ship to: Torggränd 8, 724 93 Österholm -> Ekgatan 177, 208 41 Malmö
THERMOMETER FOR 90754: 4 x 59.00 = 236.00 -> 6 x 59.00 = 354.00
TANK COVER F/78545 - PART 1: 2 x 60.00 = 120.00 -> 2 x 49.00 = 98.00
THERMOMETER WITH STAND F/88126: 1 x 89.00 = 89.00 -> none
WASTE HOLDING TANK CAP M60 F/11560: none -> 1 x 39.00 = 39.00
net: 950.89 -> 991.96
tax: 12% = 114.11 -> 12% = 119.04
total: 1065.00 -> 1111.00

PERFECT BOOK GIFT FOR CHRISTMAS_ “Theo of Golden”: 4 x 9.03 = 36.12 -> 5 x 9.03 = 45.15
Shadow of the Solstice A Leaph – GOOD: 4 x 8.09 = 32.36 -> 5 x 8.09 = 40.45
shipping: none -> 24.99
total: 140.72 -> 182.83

---

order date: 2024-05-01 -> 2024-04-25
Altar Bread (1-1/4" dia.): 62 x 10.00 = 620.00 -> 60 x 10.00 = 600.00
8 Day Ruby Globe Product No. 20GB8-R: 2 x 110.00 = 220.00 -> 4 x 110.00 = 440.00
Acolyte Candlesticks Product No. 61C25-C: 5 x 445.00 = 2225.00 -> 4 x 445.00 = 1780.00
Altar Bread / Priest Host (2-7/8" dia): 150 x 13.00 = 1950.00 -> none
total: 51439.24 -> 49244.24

--

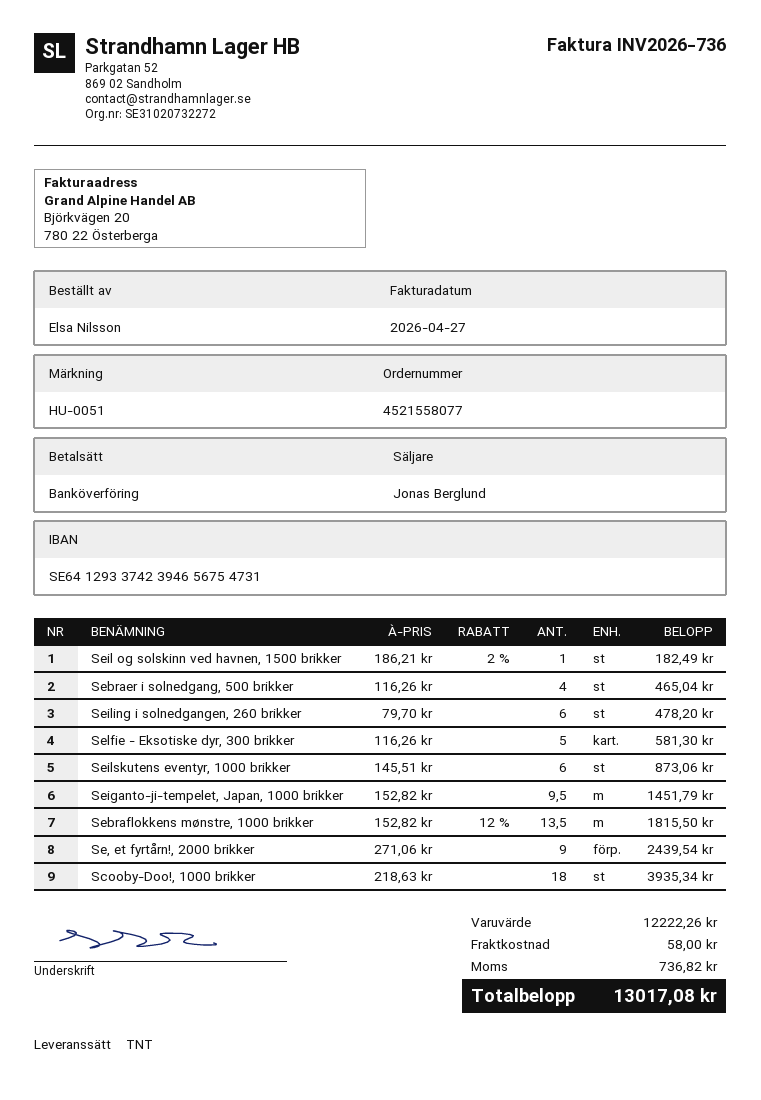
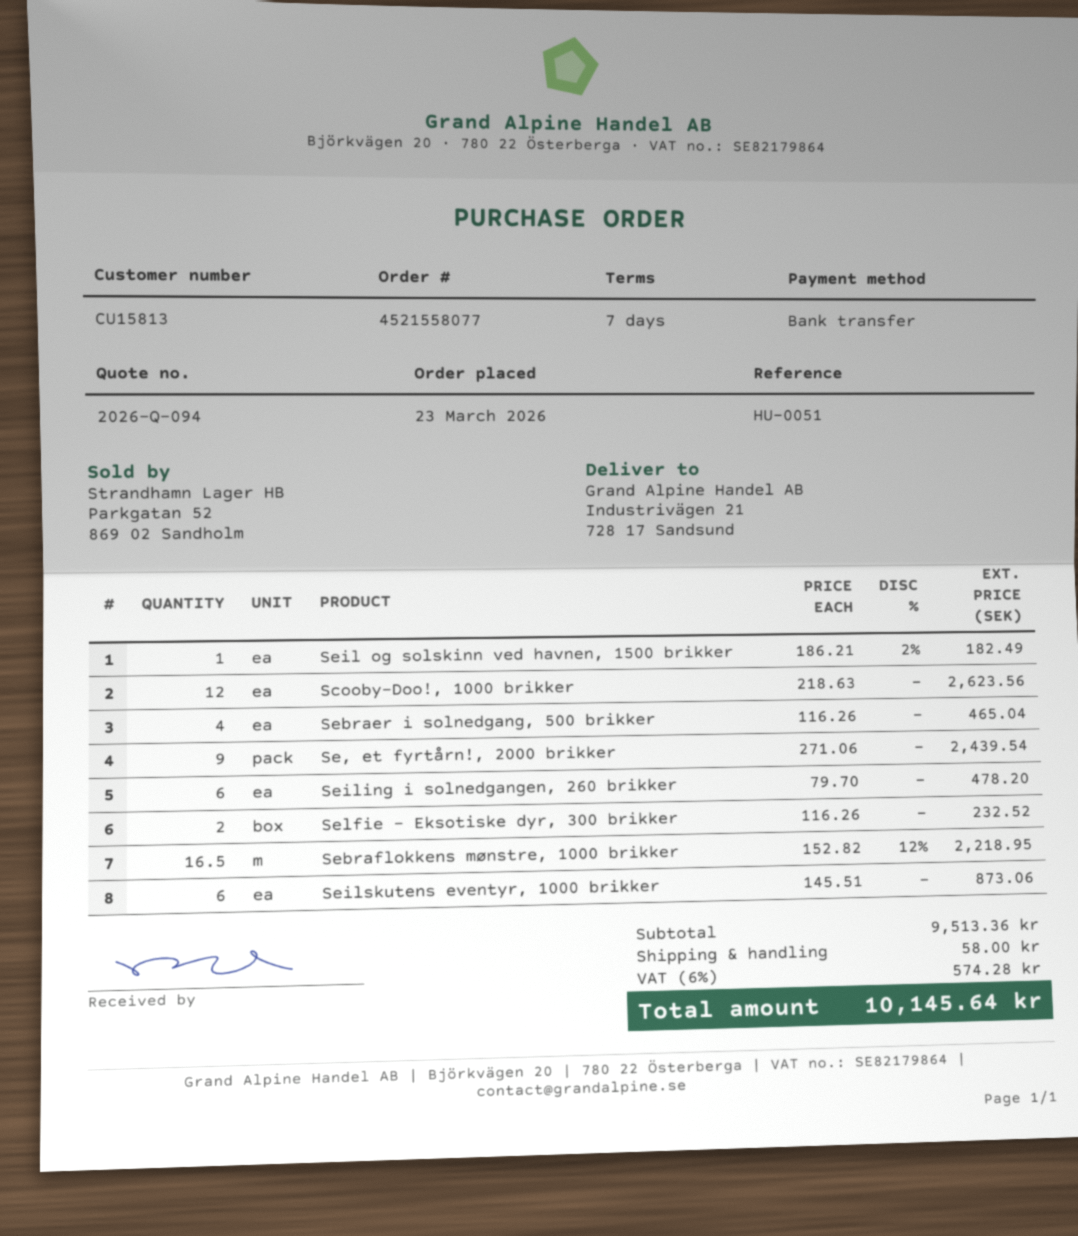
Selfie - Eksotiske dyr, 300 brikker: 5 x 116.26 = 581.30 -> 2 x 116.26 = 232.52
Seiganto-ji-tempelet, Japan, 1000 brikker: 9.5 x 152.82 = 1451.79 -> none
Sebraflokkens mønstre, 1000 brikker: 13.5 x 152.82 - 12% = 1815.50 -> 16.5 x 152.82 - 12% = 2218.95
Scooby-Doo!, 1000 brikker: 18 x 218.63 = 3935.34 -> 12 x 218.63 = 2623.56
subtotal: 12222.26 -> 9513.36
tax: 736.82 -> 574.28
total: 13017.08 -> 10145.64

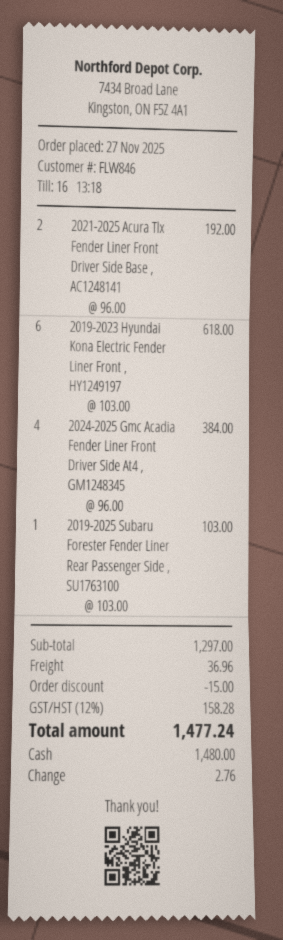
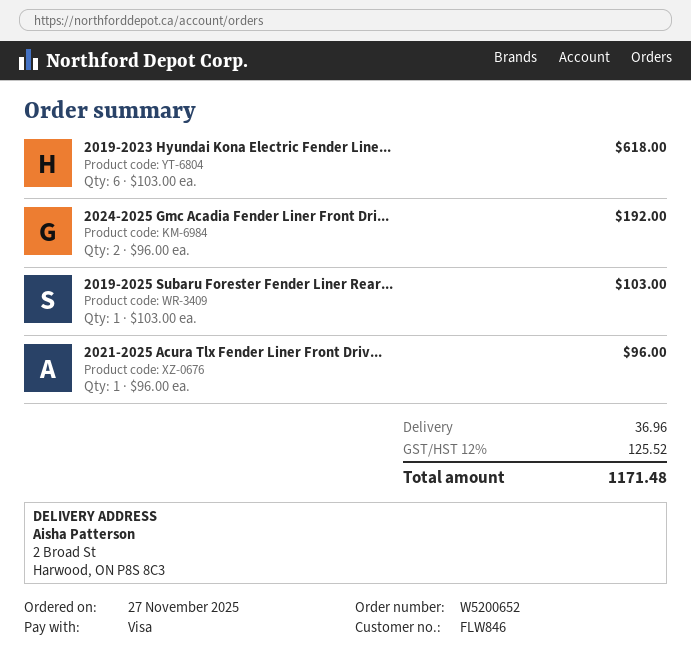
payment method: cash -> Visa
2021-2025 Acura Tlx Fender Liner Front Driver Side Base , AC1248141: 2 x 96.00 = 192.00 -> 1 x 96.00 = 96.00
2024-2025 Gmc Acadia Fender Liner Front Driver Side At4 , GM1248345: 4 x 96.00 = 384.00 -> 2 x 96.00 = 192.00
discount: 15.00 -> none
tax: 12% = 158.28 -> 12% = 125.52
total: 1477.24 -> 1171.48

**Assignment:**
Wherever the word "Bread" appears in the entries above, copy that whole line.

**Final answer:**
Altar Bread (1-1/4" dia.): 62 x 10.00 = 620.00 -> 60 x 10.00 = 600.00
Altar Bread / Priest Host (2-7/8" dia): 150 x 13.00 = 1950.00 -> none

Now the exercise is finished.